Technical information
- Length: 284 km (176 mi)
- Maximum discharge: 10 billion cubic meters per year
- Diameter: 48 in (1,219 mm)

= GALSI =

Gas pipeline

GALSI (Gasdotto Algeria Sardegna Italia) was a planned natural gas pipeline from Algeria to Sardinia and further northern Italy, as an extension to the TransMed Pipeline.

==History==
The feasibility study was completed in 2005. The intergovernmental agreement on the GALSI pipeline was signed between Italy and Algeria on 14 November 2007.

Early in 2008 one of the project founders, Wintershall, sold its share to other shareholders and left the project.

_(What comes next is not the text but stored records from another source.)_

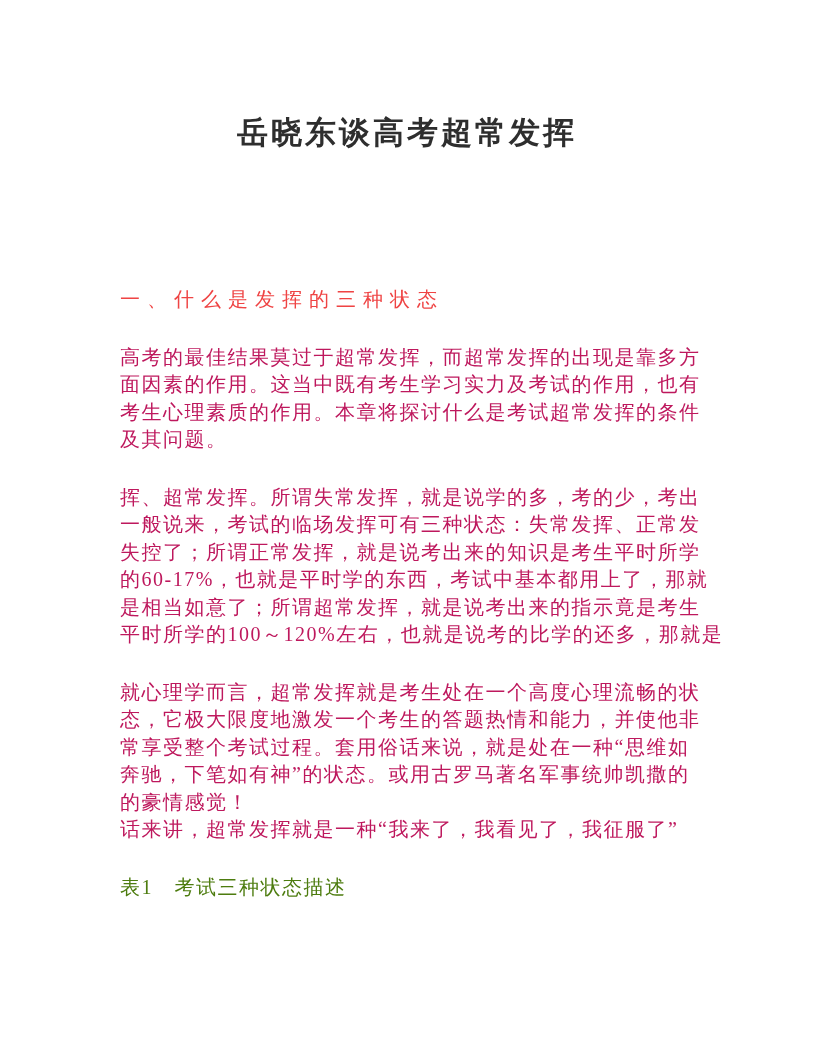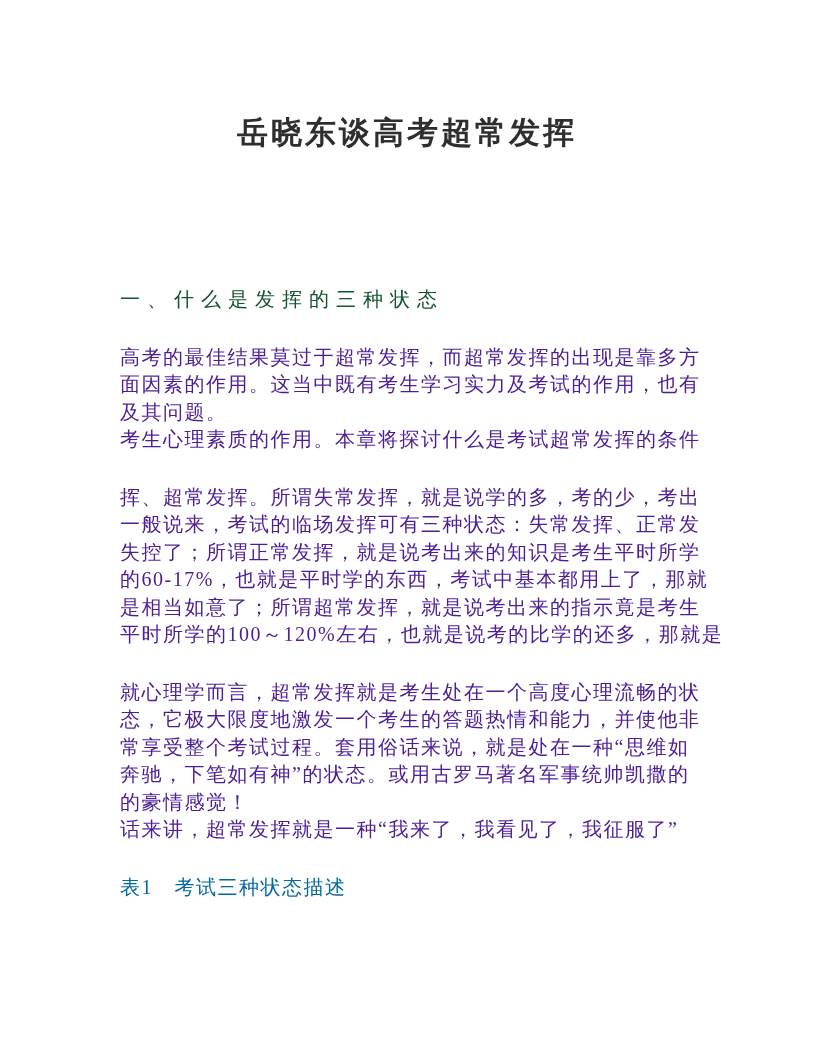--- a/index.html
+++ b/index.html
@@ -33,7 +33,7 @@
     font-size: 20px;
     line-height: 27.5px;
     letter-spacing: 7px;
-    color: #14532d;
+    color: #ef4444;
     white-space: nowrap;
   }
   .paragraph {

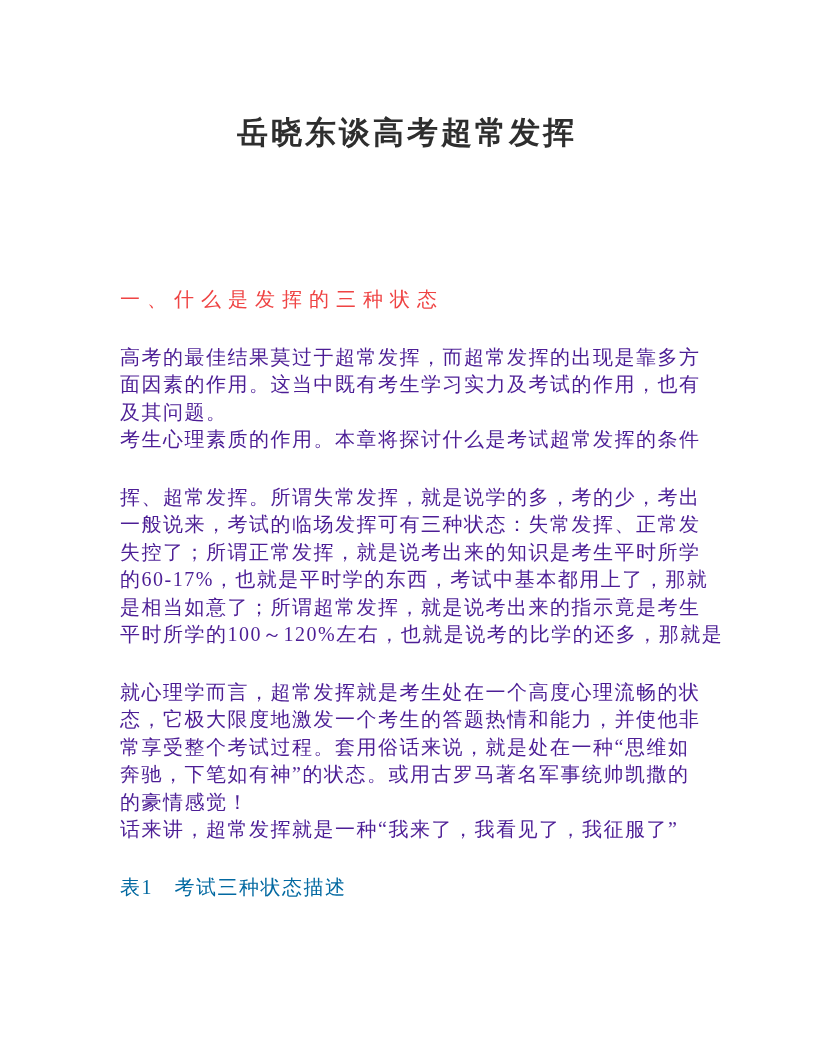--- a/index.html
+++ b/index.html
@@ -44,7 +44,7 @@
     line-height: 27.5px;
     letter-spacing: 1.5px;
     white-space: nowrap;
-    color: #4c1d95;
+    color: #be185d;
   }
   .table-caption {
     margin-top: 30px;

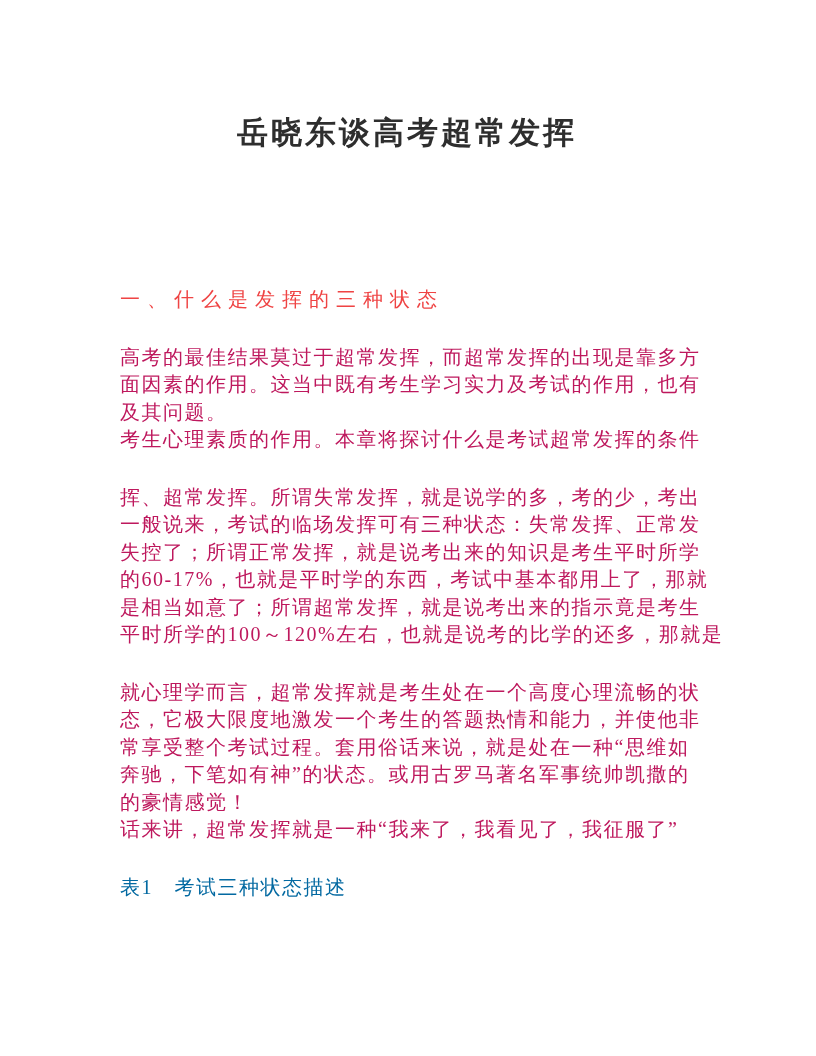--- a/index.html
+++ b/index.html
@@ -67,8 +67,8 @@
       <div class="paragraph">
         <div class="line">高考的最佳结果莫过于超常发挥，而超常发挥的出现是靠多方</div>
         <div class="line">面因素的作用。这当中既有考生学习实力及考试的作用，也有</div>
+        <div class="line">考生心理素质的作用。本章将探讨什么是考试超常发挥的条件</div>
         <div class="line">及其问题。</div>
-        <div class="line">考生心理素质的作用。本章将探讨什么是考试超常发挥的条件</div>
       </div>
       <div class="paragraph">
         <div class="line">挥、超常发挥。所谓失常发挥，就是说学的多，考的少，考出</div>

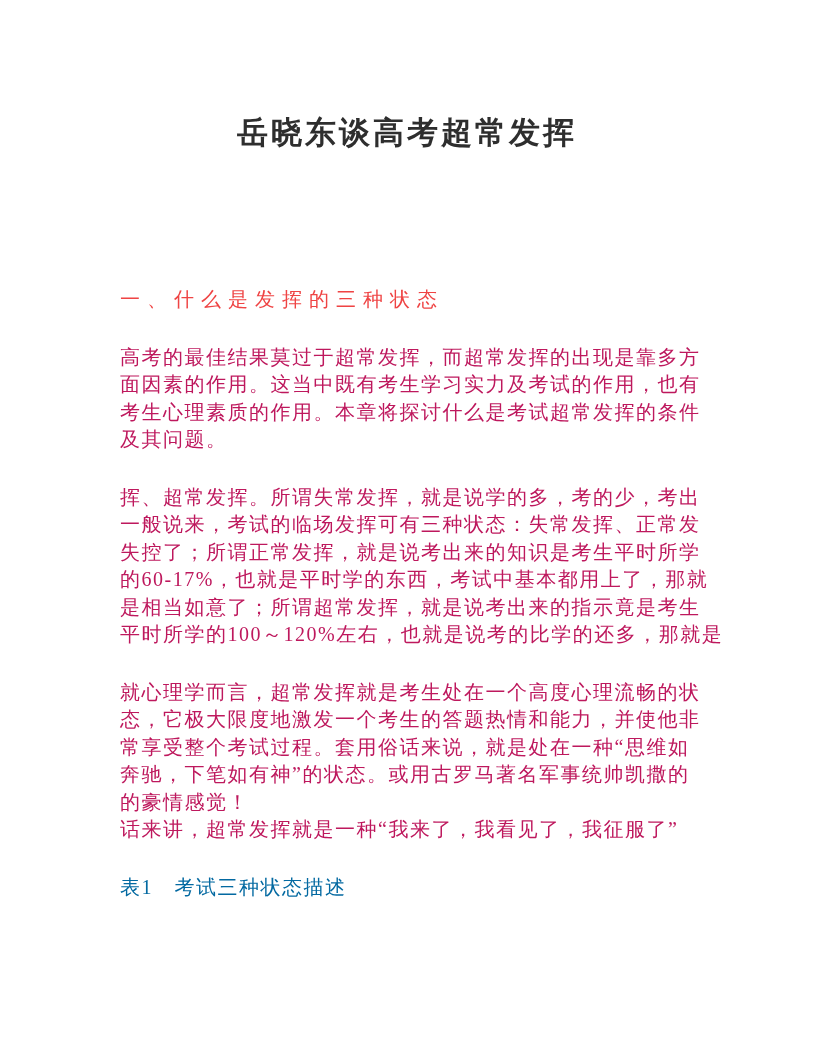--- a/index.html
+++ b/index.html
@@ -51,7 +51,7 @@
     font-size: 20px;
     line-height: 27.5px;
     letter-spacing: 1.5px;
-    color: #0369a1;
+    color: #4d7c0f;
     white-space: nowrap;
   }
 </style>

In 2007, while surveying the proposed route between Sardinia and Algeria, sonar data from an Autonomous Underwater Vehicle (AUV) revealed a large wreck, later determined to be the French battleship Danton, sunk in 1917.

==Route==
The pipeline would start from the Hassi R'mel field in Algeria and the 640 km section would run to Koudiet Draouche on the coast of Mediterranean Sea. The 285 km offshore section with two legs would be laid between Koudiet Draouche and Porto Botte (CI), Sardinia. The Sardinian section would be planned approximately 300 km from the south to Olbia. The offshore section between Sardinia and Italian mainland is 280 km and the landfall would be Piombino (LI). It would be connected to the existing Italian gas grid in Tuscany.

The exact offshore route should have been selected by Dutch engineering contractor Fugro by July 2008.

As of 2021 project is considered to be shelved.

==Technical features==
The pipeline diameter would vary between 22 and 48 in. The initial capacity would be 8 billion cubic meters (bcm) of natural gas per annum. Total estimated costs of project are €2 billion. The pipeline was expected to become operational in 2014. The Italian section should have been built by Snam Rete Gas.

==Project company==
The project company Galsi S.p.A. was incorporated on 29 January 2003 in Milan. The current shareholders of Galsi are:

- Sonatrach (Algeria) - 41.6%
- Edison S.p.A. (Italy) - 20.8%
- Enel (Italy) - 15.6%
- Sfirs (Sardinia Autonomous Region) - 11.6%
- Hera Trading (Italy) - 10.4%

According to the agreement between Sonatrach and Russian Gazprom, it would have been possible for Gazprom to have a stake in the Galsi pipeline.